The Art and Science of AIX Performance -- Part V: Intuition and Instinct
An article series dedicated to AIX and the methodology of attacking and resolving performance problems.
Article that originally appeared in "IBM Systems Magazine". Copyright MSP Communications and Mark J. Ray.
By Mark J. Ray
03/01/2018
Over the course of this article series, we’ve developed a methodology to attack and resolve performance problems. We've laid the foundation of our remediation efforts by developing a coherent and complete history-taking formula. We've learned about the importance of keeping current on system and device firmware, along with the importance of keeping careful and up-to-date system configuration files and logs of many different types. By examining the basic, high-level utilities we can use to monitor the four basic performance resource groups―CPU, memory, networking and storage―we've learned that developing a personal methodology is critical to success. Building further, we've explored some of the more advanced drill-down tools that are available in AIX to pinpoint the issues that the more basic utilities only hint at.

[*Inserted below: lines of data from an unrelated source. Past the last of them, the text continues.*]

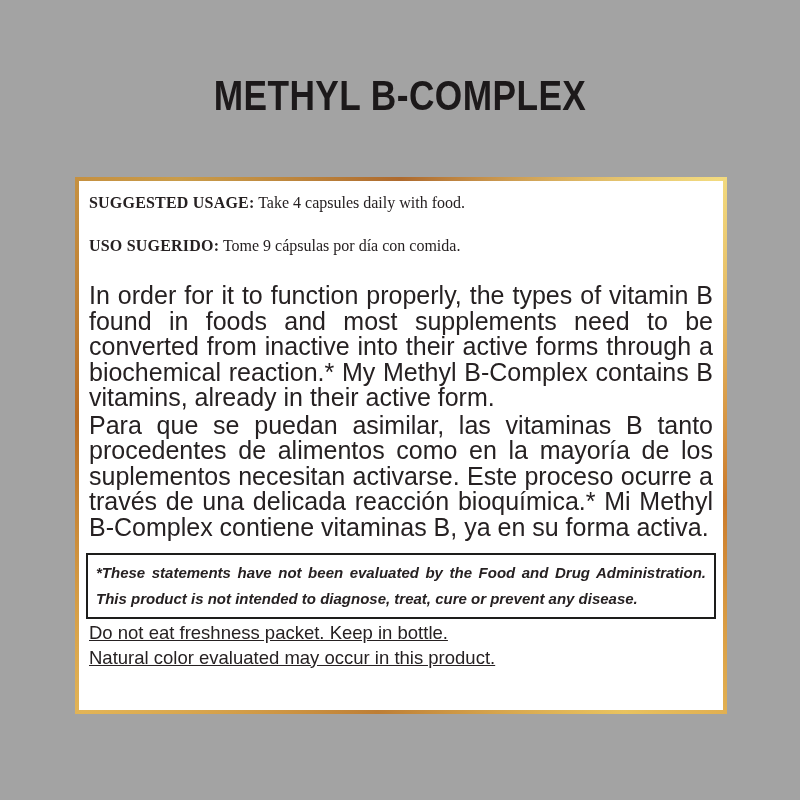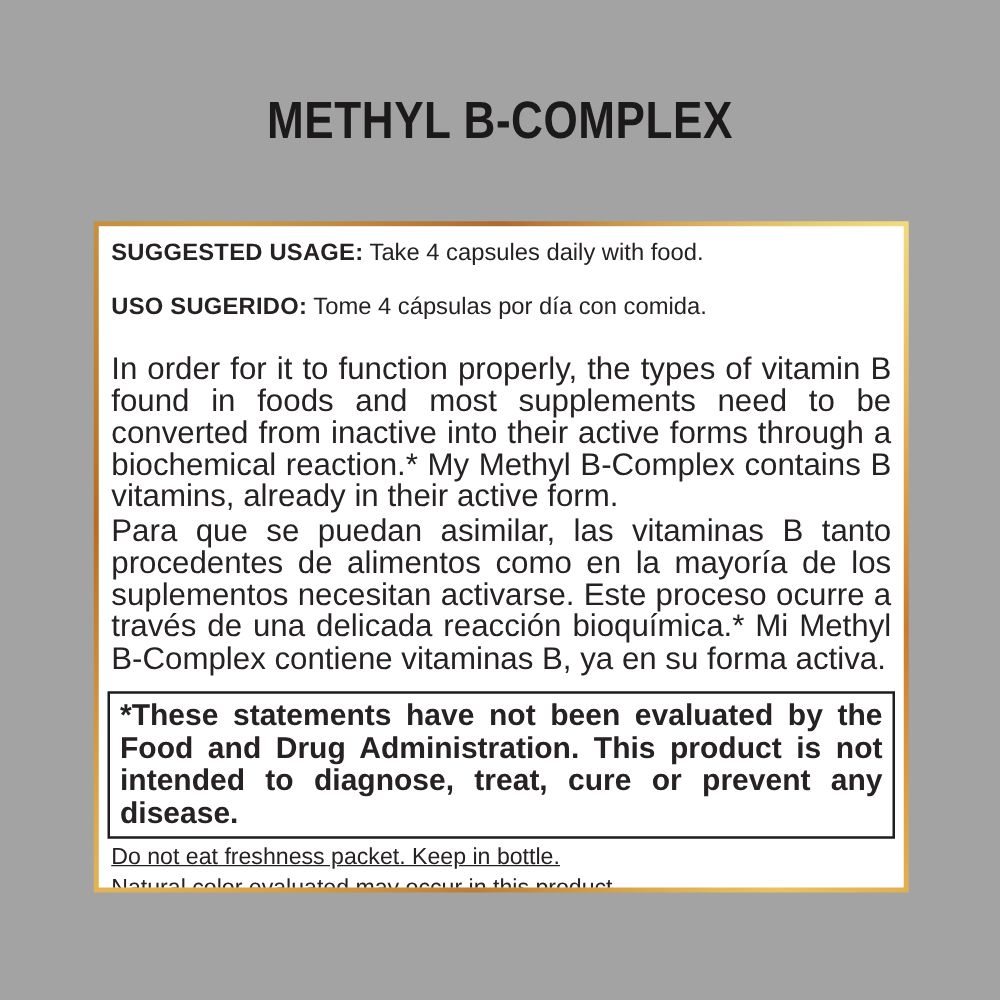"SUGGESTED USAGE: Take 4 capsules" .usage { font-family: none -> Liberation Serif, serif; font-size: 19px -> 16px }
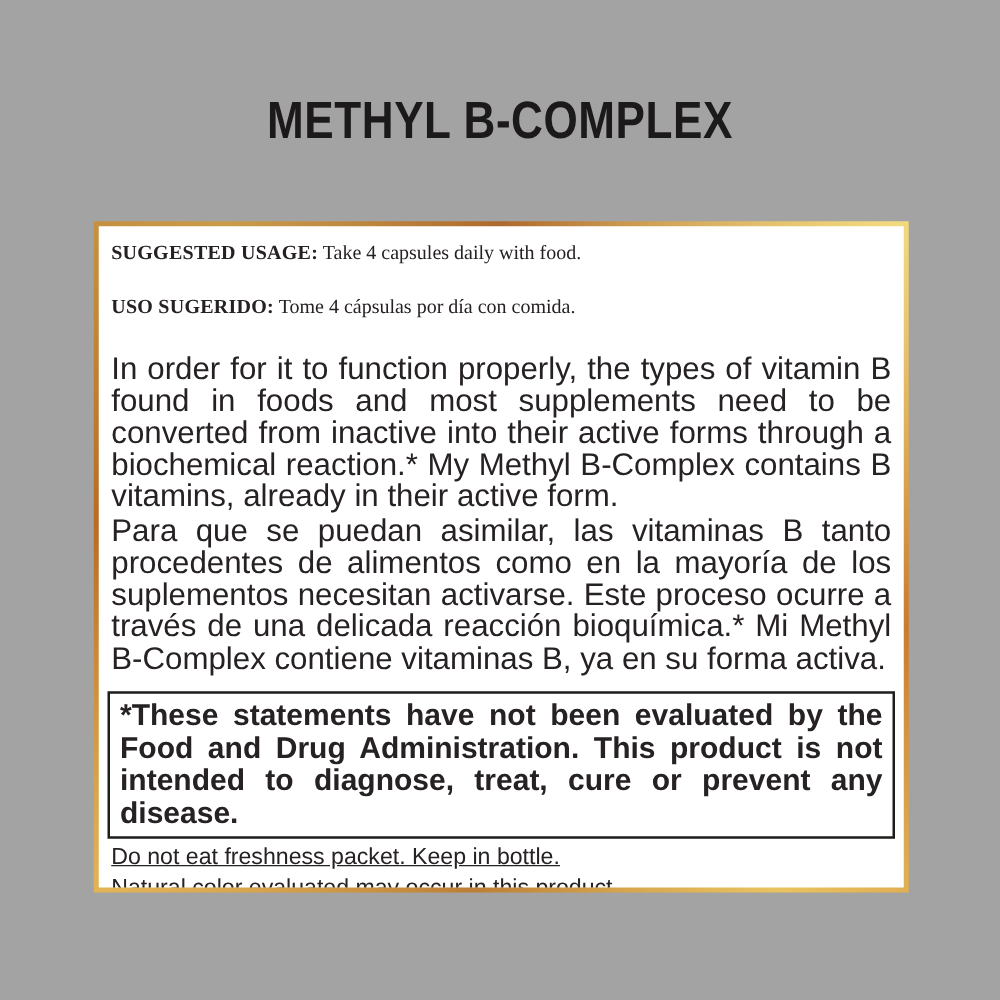"Tome 4 cápsulas por día" span { text: 4 -> 9 }
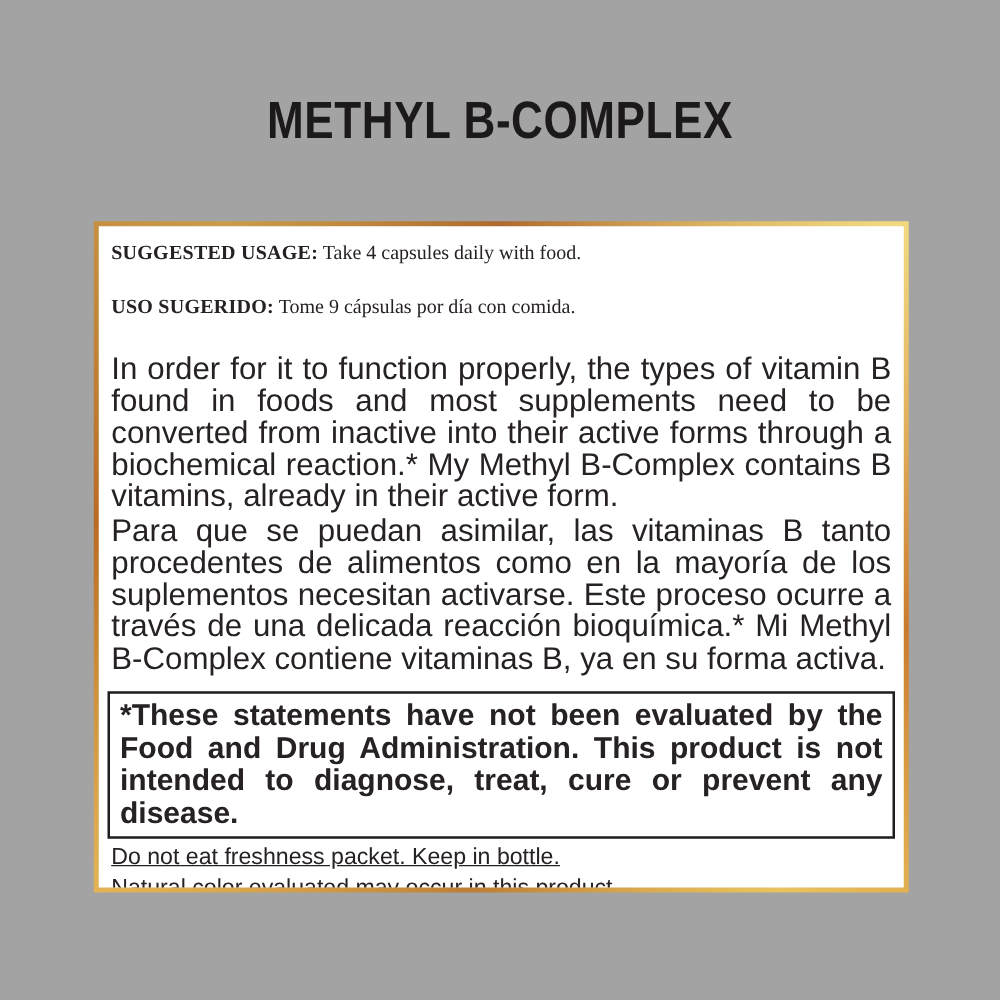"*These statements have not been" .fda p { font-size: 24px -> 15px; font-style: none -> italic }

In short, the first four installments in this series should give you a feel for how your system behaves under various conditions and how we, as performance managers, must react to that behavior. Hopefully you're also starting to understand something I've mentioned throughout this series, but will emphasize in this, the concluding article: solving AIX performance problems requires healthy doses of intuition and instinct.
While not technical skills, intuition and instinct are nonetheless as important as any nuts and bolts ability. They are a big part of the “art” in "The Art and Science of Performance." I can't stress this enough: without intuition and instinct, you will go nowhere in your performance practice.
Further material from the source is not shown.